On close inspection, bloodstains and
hairs were discovered in various locations around the lake house. The
stains had been partially cleaned up, but sufficient residue remained
for investigators to determine that several of them matched Hall's
blood type. The stains were located primarily in two rooms. In the
downstairs utility room, minute stains were scattered on items located
in various parts of the room: a juice pitcher, dustpan, a table, a
mattock, and a pair of brown shoes. Many of these stains were much
smaller than those to be expected from a cut finger or similar
accidental injury.
Larger bloodstains were found in the
utility room, on the front of the refrigerator door and on the rubber
seal on the interior side of the door. The stain on the front of the
door had been partially cleaned up, but embedded in the stain were
hairs similar to hairs found on Hall's curlers and fibers similar to
samples taken from the recreation room carpet. A smeared stain was
also found near the cleat of a golf shoe that was next to the
refrigerator; a pubic hair removed from the cleat was inconsistent
with Epperly's.
Bloodstains were also found in the
recreation room, in two places. A bleached-out stain measuring some
eighteen inches in diameter was found on the carpet, three or four
feet inside and slightly to the left of the sliding glass door. J.A.

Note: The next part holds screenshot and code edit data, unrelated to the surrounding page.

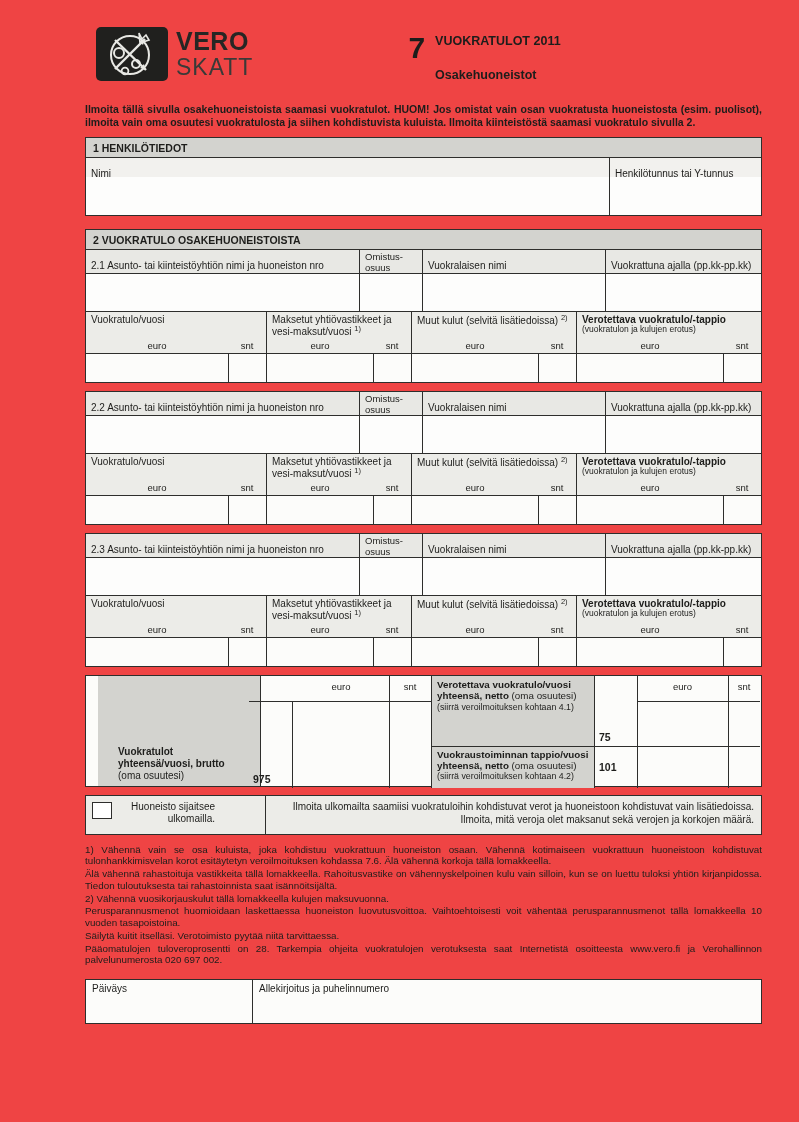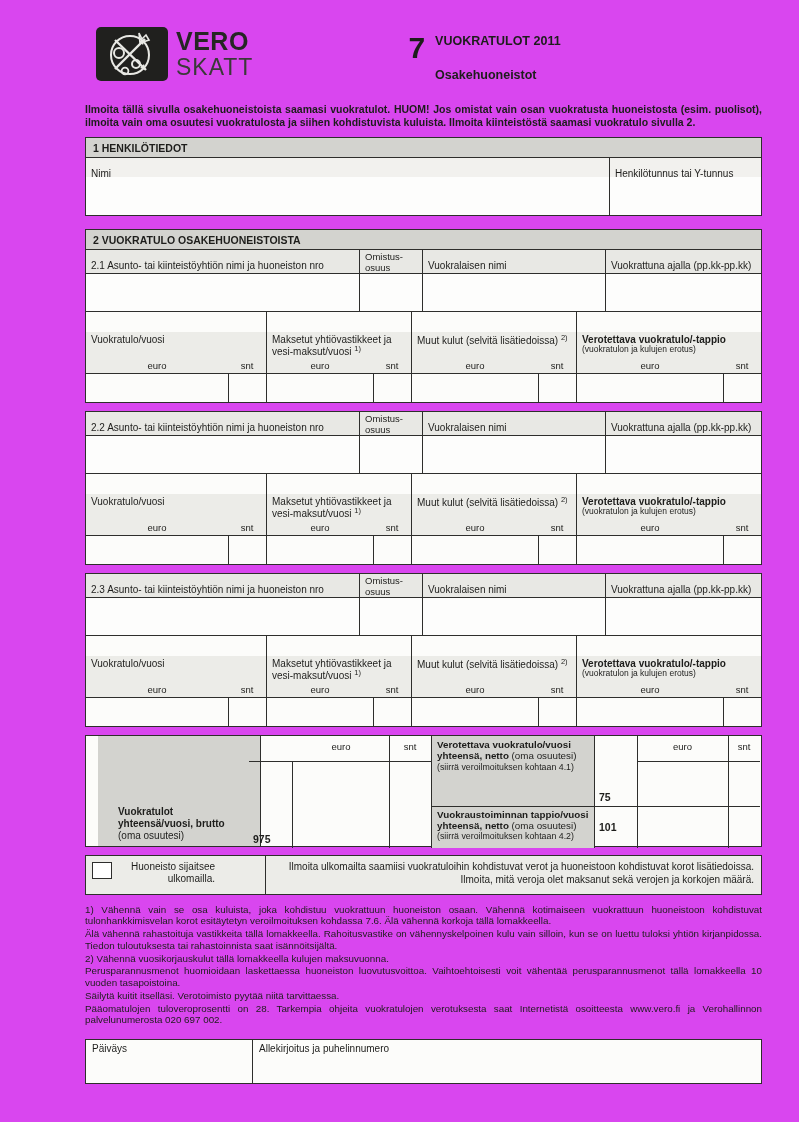"VERO" .page { background: #d946ef -> #ef4444 }
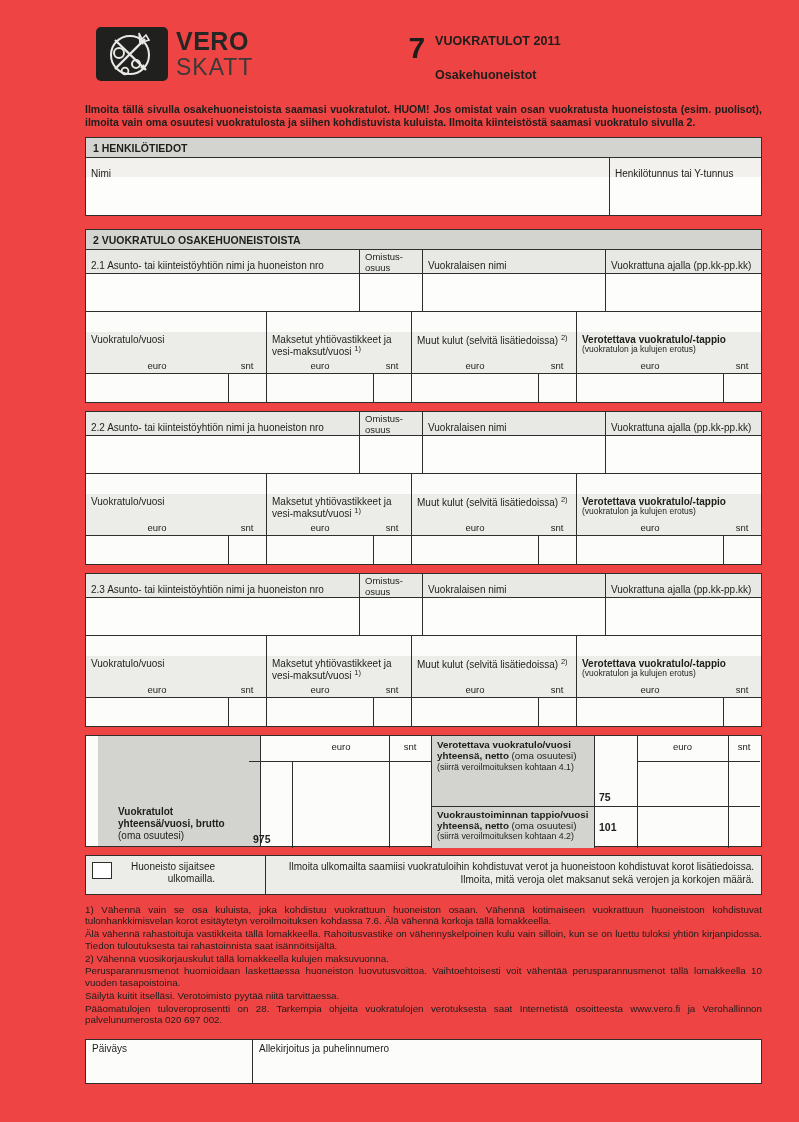"Vuokratulo/vuosi" .mhead { margin-top: 20px -> none }
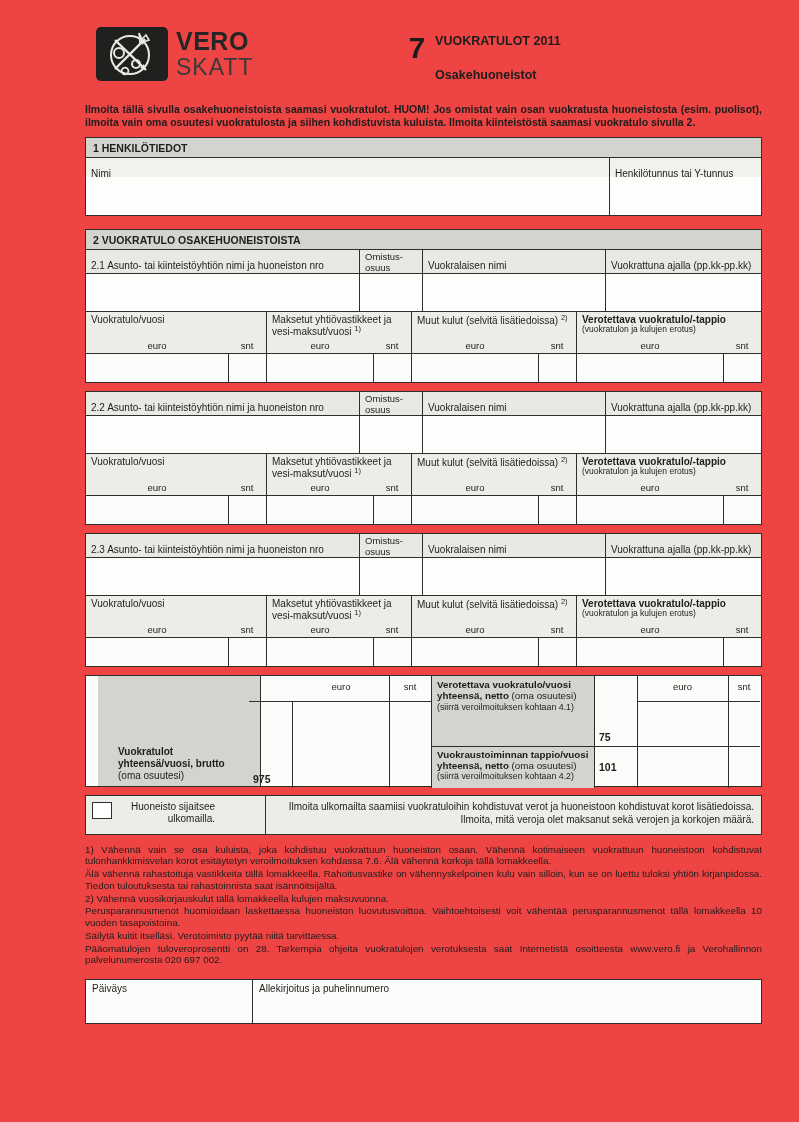"Ilmoita ulkomailta saamiisi" div { text: korot -> vain }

361. Another stain was found on the wooden leg of a chair to the left
of the sliding glass door. Smaller stains were found on the light
switch and faucet handle of the mid-level bathroom and on the light
switch in the downstairs bathroom. Finally, minute stains were found
on the walkway in front of the sliding glass doors and in the driveway
near the garage door, where Dlana's Chevrolet had been parked. J.A.
249.
According to King's parents, the
house had been in good order when they left, and they could give no
reason for the presence of any of the bloodstains or for the presence
of the broken ankle bracelet. They also noticed that, in addition to
items seized by police, several other things were missing when they
returned to the house: a blue towel, a striped towel, and a bath mat
from the mid-level bathroom; a quilt from the mid-level bedroom; a can
of bathroom cleaner; and a roll of paper towels. King's mother later
discovered the cap to the can of bathroom cleaner near a trash can in
the utility room. The cap had upon it a head hair similar to Hall's.
Neither the bath mat, the quilt, nor the paper towels were recovered.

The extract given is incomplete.